» Work instruction: Looking at the records below, please work out how many lines contain the word "Svadobné" and give the number alone.

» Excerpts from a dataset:
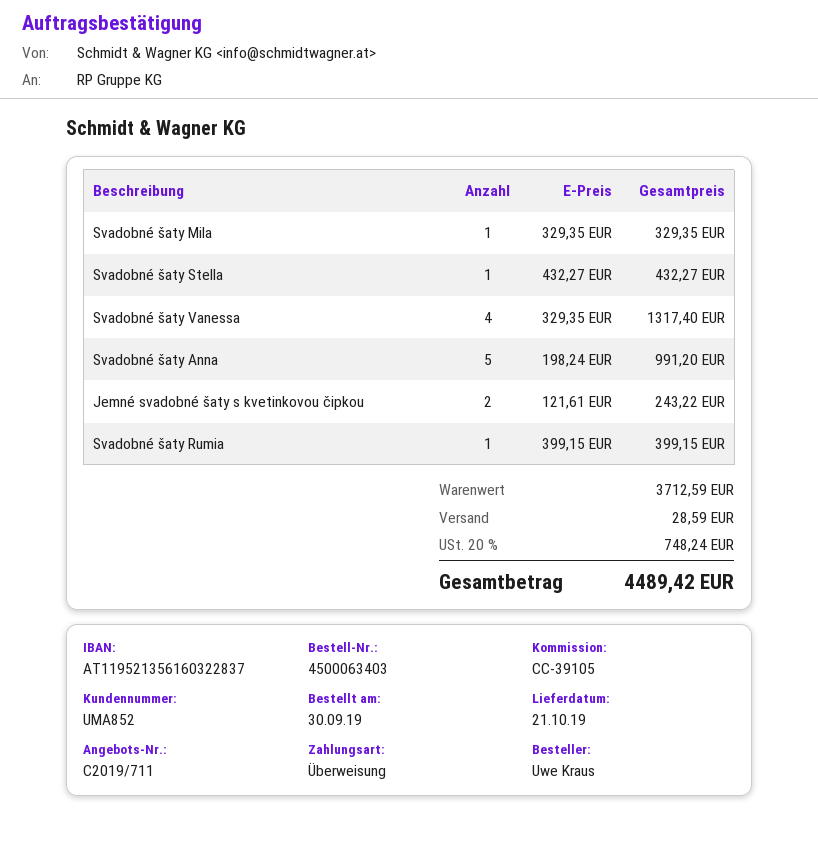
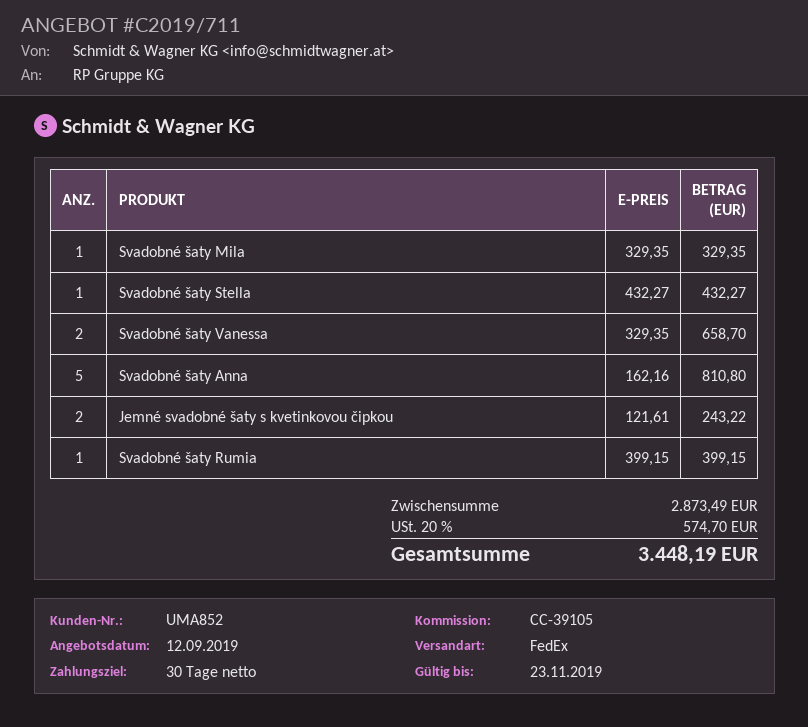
Svadobné šaty Vanessa: 4 x 329.35 = 1317.40 -> 2 x 329.35 = 658.70
Svadobné šaty Anna: 5 x 198.24 = 991.20 -> 5 x 162.16 = 810.80
subtotal: 3712.59 -> 2873.49
shipping: 28.59 -> none
tax: 20% = 748.24 -> 20% = 574.70
total: 4489.42 -> 3448.19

» Exercise solution: 2